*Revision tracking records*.
· · · · ·
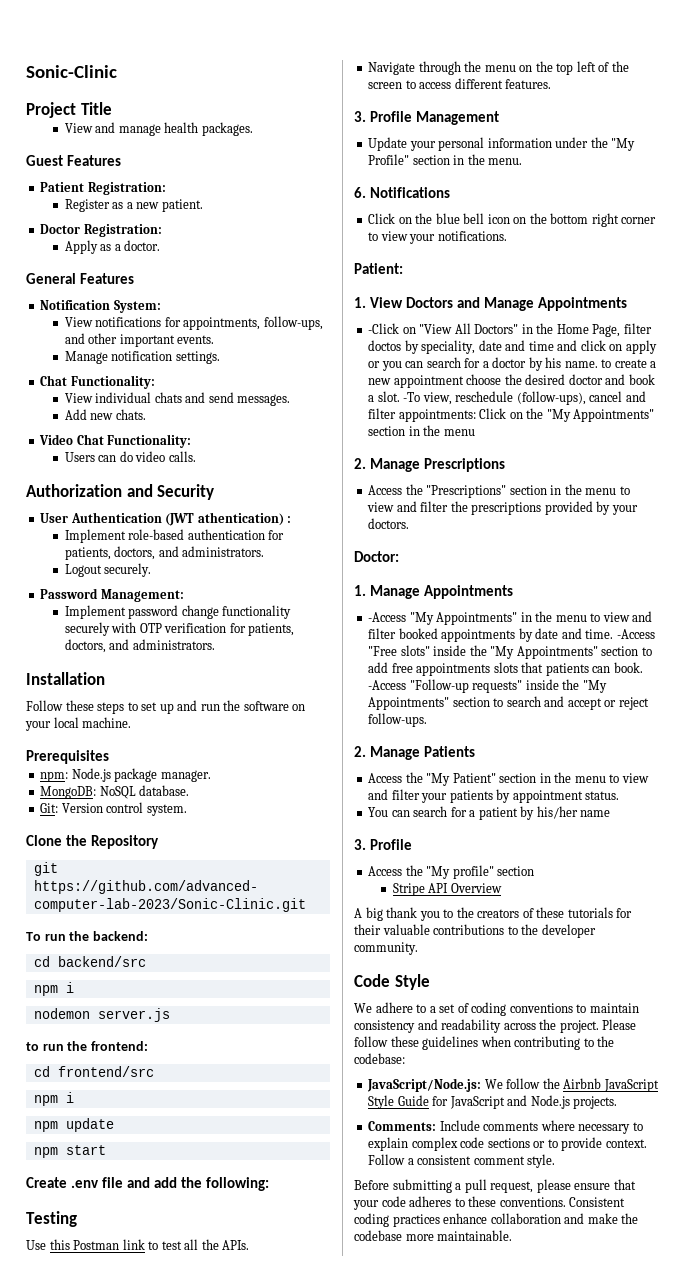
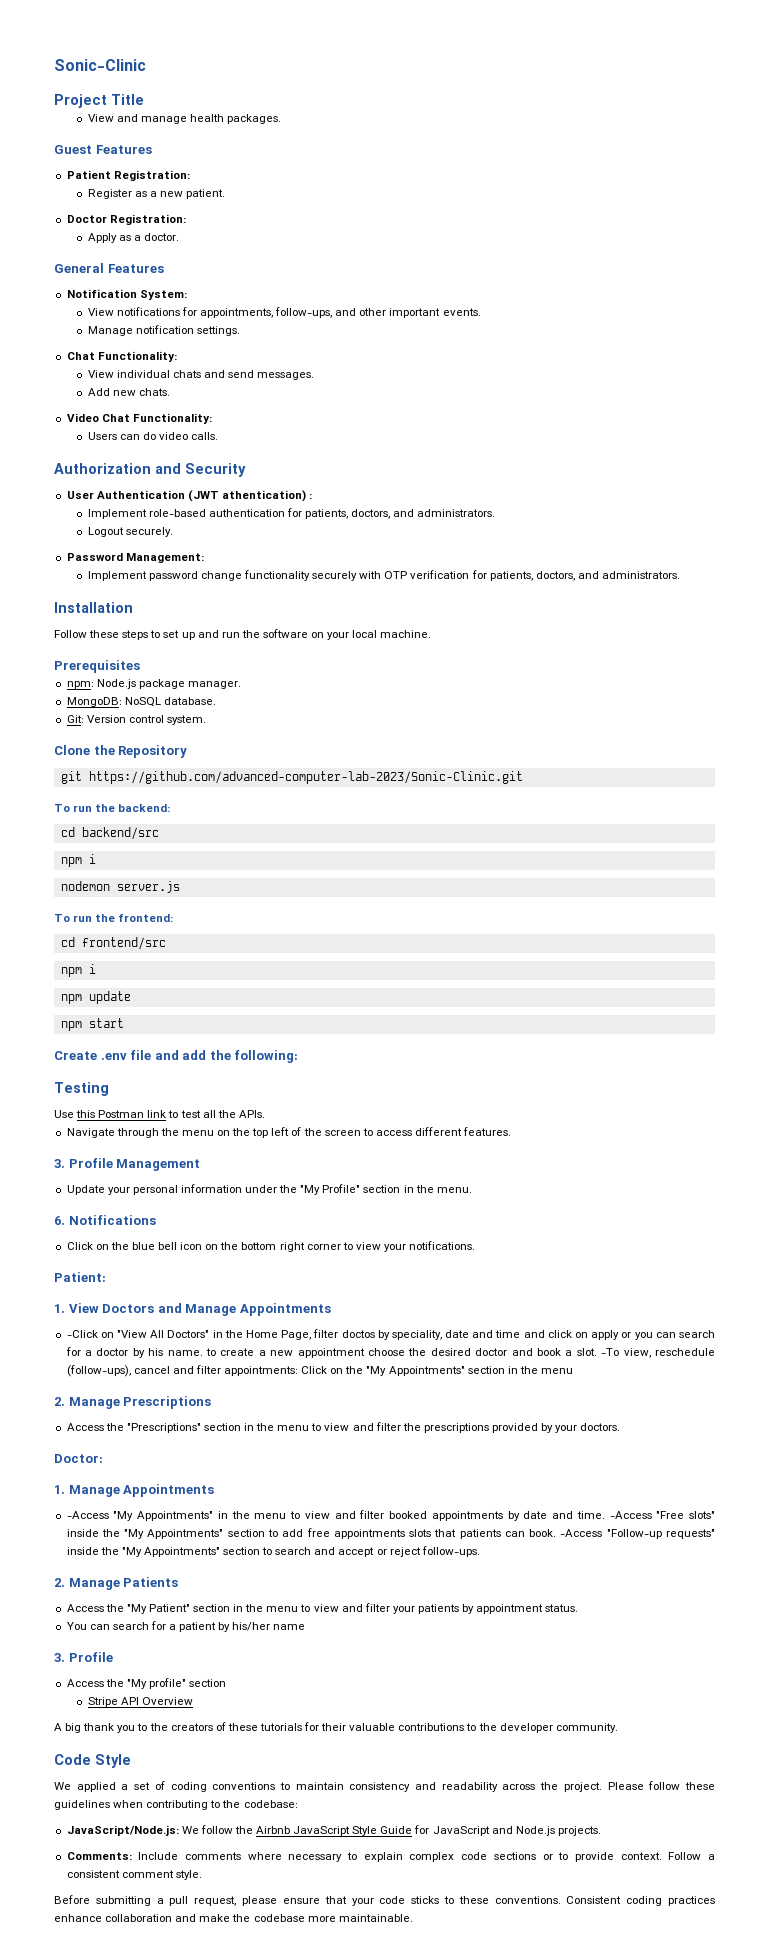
- to run the frontend:
+ To run the frontend:
- We adhere to a set of coding conventions to maintain consistency and readability across the project.
+ We applied a set of coding conventions to maintain consistency and readability across the project.
- Before submitting a pull request, please ensure that your code adheres to these conventions.
+ Before submitting a pull request, please ensure that your code sticks to these conventions.

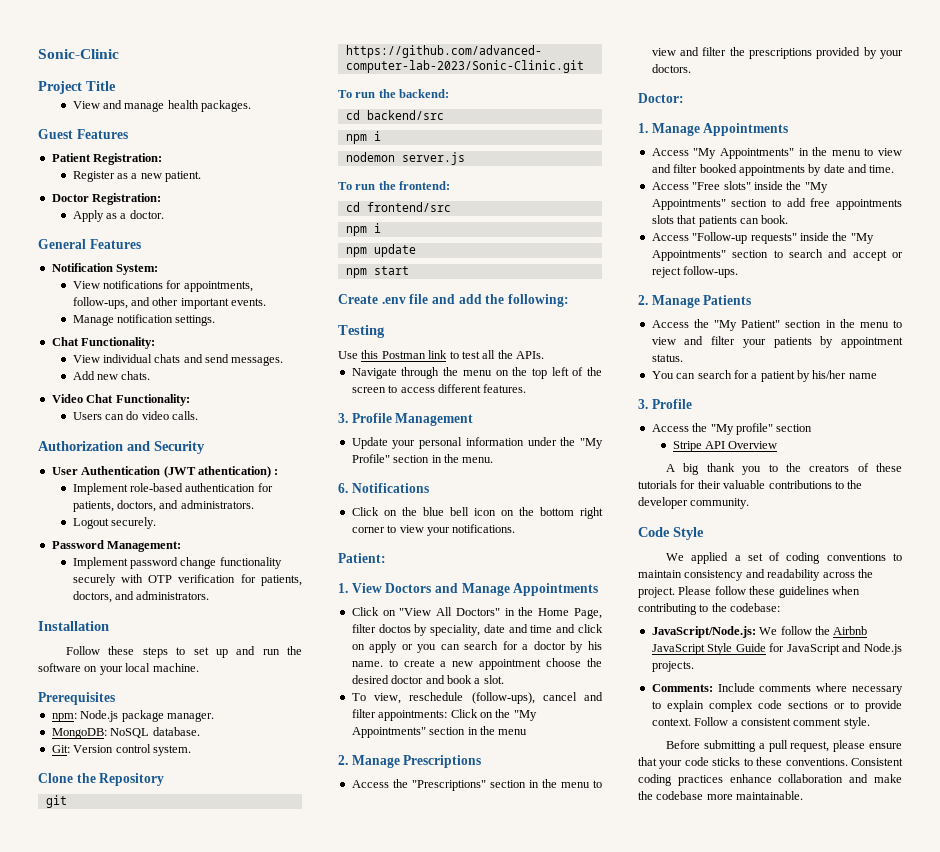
- -Click on "View All Doctors" in the Home Page, filter doctos by speciality, date and time and click on apply or you can search for a doctor by his name. to create a new appointment choose the desired doctor and book a slot. -To view, reschedule (follow-ups), cancel and filter appointments: Click on the "My Appointments" section in the menu
+ Click on "View All Doctors" in the Home Page, filter doctos by speciality, date and time and click on apply or you can search for a doctor by his name. to create a new appointment choose the desired doctor and book a slot.
+ To view, reschedule (follow-ups), cancel and filter appointments: Click on the "My Appointments" section in the menu
- -Access "My Appointments" in the menu to view and filter booked appointments by date and time. -Access "Free slots" inside the "My Appointments" section to add free appointments slots that patients can book. -Access "Follow-up requests" inside the "My Appointments" section to search and accept or reject follow-ups.
+ Access "My Appointments" in the menu to view and filter booked appointments by date and time.
+ Access "Free slots" inside the "My Appointments" section to add free appointments slots that patients can book.
+ Access "Follow-up requests" inside the "My Appointments" section to search and accept or reject follow-ups.

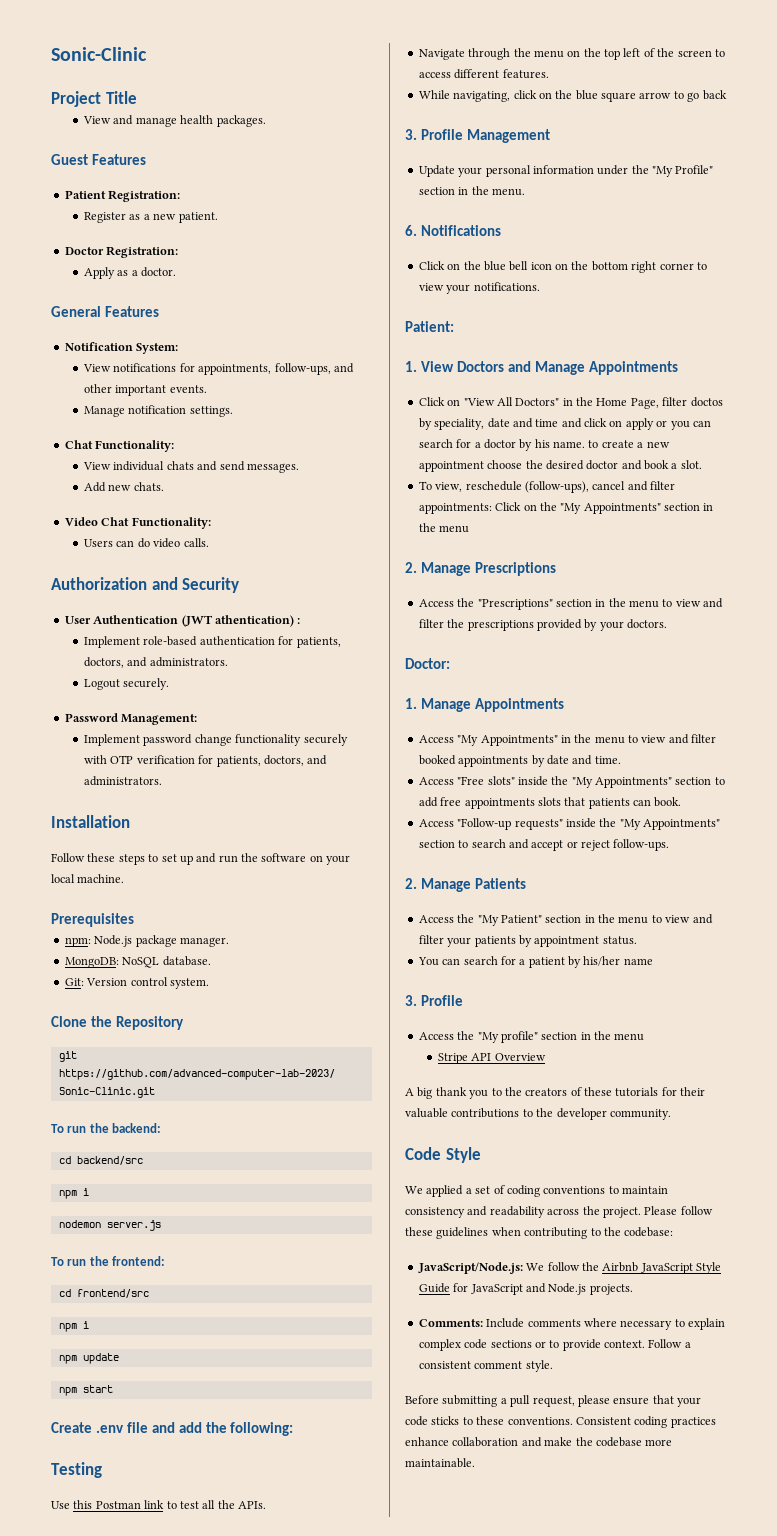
+ While navigating, click on the blue square arrow to go back
- Access the "My profile" section
+ Access the "My profile" section in the menu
· · · · ·
*TO DO*.
An exact copy of every entry, pictures left out, is what to write here.

*SOLVED PROBLEM*.
- to run the frontend:
+ To run the frontend:
- We adhere to a set of coding conventions to maintain consistency and readability across the project.
+ We applied a set of coding conventions to maintain consistency and readability across the project.
- Before submitting a pull request, please ensure that your code adheres to these conventions.
+ Before submitting a pull request, please ensure that your code sticks to these conventions.

- -Click on "View All Doctors" in the Home Page, filter doctos by speciality, date and time and click on apply or you can search for a doctor by his name. to create a new appointment choose the desired doctor and book a slot. -To view, reschedule (follow-ups), cancel and filter appointments: Click on the "My Appointments" section in the menu
+ Click on "View All Doctors" in the Home Page, filter doctos by speciality, date and time and click on apply or you can search for a doctor by his name. to create a new appointment choose the desired doctor and book a slot.
+ To view, reschedule (follow-ups), cancel and filter appointments: Click on the "My Appointments" section in the menu
- -Access "My Appointments" in the menu to view and filter booked appointments by date and time. -Access "Free slots" inside the "My Appointments" section to add free appointments slots that patients can book. -Access "Follow-up requests" inside the "My Appointments" section to search and accept or reject follow-ups.
+ Access "My Appointments" in the menu to view and filter booked appointments by date and time.
+ Access "Free slots" inside the "My Appointments" section to add free appointments slots that patients can book.
+ Access "Follow-up requests" inside the "My Appointments" section to search and accept or reject follow-ups.

+ While navigating, click on the blue square arrow to go back
- Access the "My profile" section
+ Access the "My profile" section in the menu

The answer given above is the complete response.